Task:
Beginning at the line containing "- To test this" in the material below and ending at the line containing "dataset (Figure 1A).", return each line exactly and add nothing.

• • • •

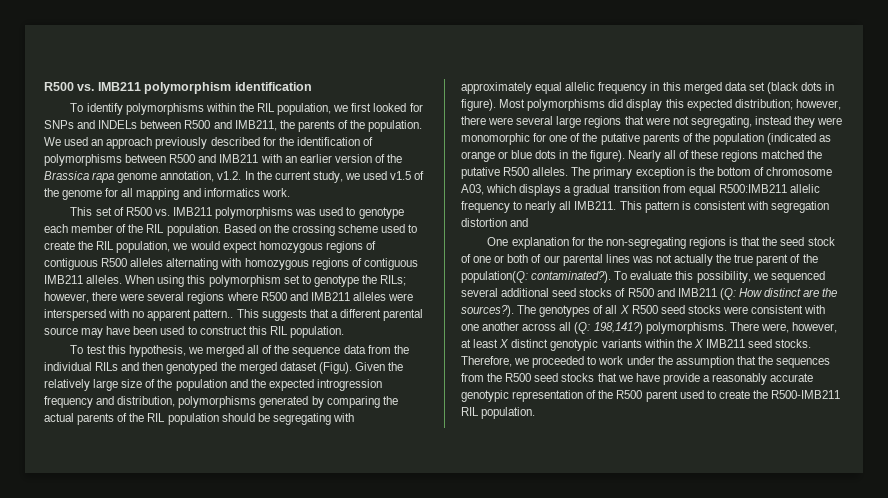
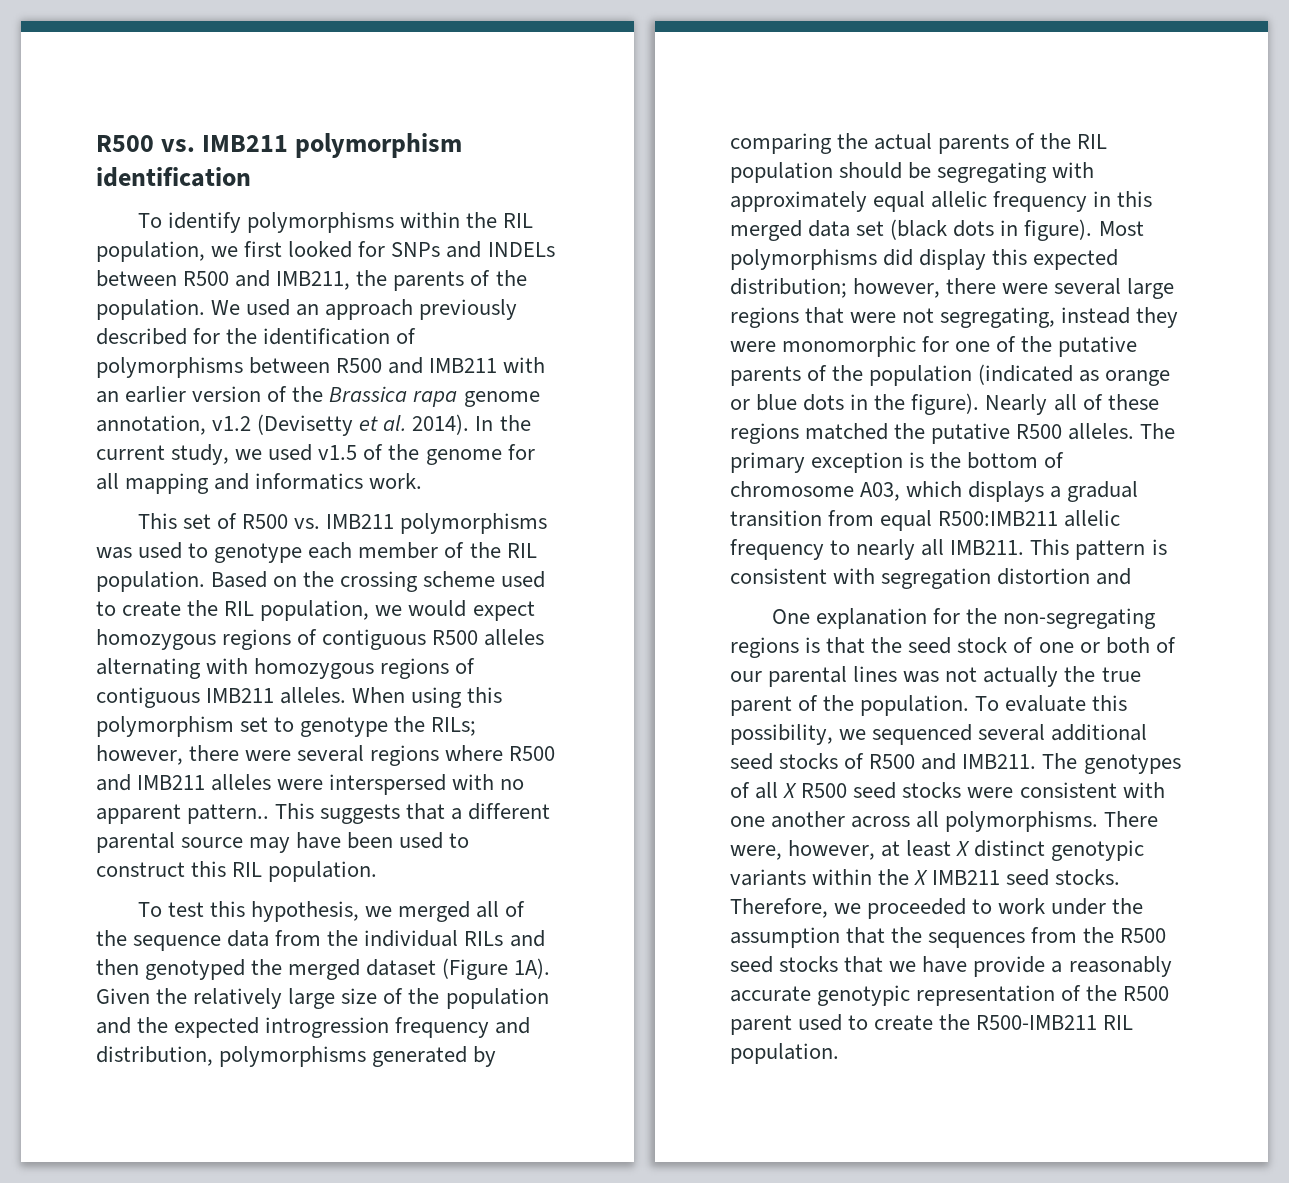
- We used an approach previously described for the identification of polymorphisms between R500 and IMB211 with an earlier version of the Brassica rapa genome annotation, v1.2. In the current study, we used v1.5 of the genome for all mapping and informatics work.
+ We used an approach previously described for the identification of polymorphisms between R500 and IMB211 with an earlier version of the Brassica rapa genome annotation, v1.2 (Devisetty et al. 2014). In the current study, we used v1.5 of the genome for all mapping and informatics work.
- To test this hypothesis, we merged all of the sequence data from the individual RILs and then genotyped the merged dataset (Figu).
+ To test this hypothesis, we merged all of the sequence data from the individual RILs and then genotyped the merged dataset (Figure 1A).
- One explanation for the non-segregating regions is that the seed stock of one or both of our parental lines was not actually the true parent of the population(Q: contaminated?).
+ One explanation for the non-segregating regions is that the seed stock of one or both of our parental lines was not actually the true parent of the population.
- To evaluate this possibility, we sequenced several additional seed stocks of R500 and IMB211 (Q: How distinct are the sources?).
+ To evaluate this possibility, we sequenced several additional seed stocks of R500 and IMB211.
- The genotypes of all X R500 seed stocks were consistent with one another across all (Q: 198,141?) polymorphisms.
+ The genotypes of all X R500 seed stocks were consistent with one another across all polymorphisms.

• • • •

Solution to the problem:
- To test this hypothesis, we merged all of the sequence data from the individual RILs and then genotyped the merged dataset (Figu).
+ To test this hypothesis, we merged all of the sequence data from the individual RILs and then genotyped the merged dataset (Figure 1A).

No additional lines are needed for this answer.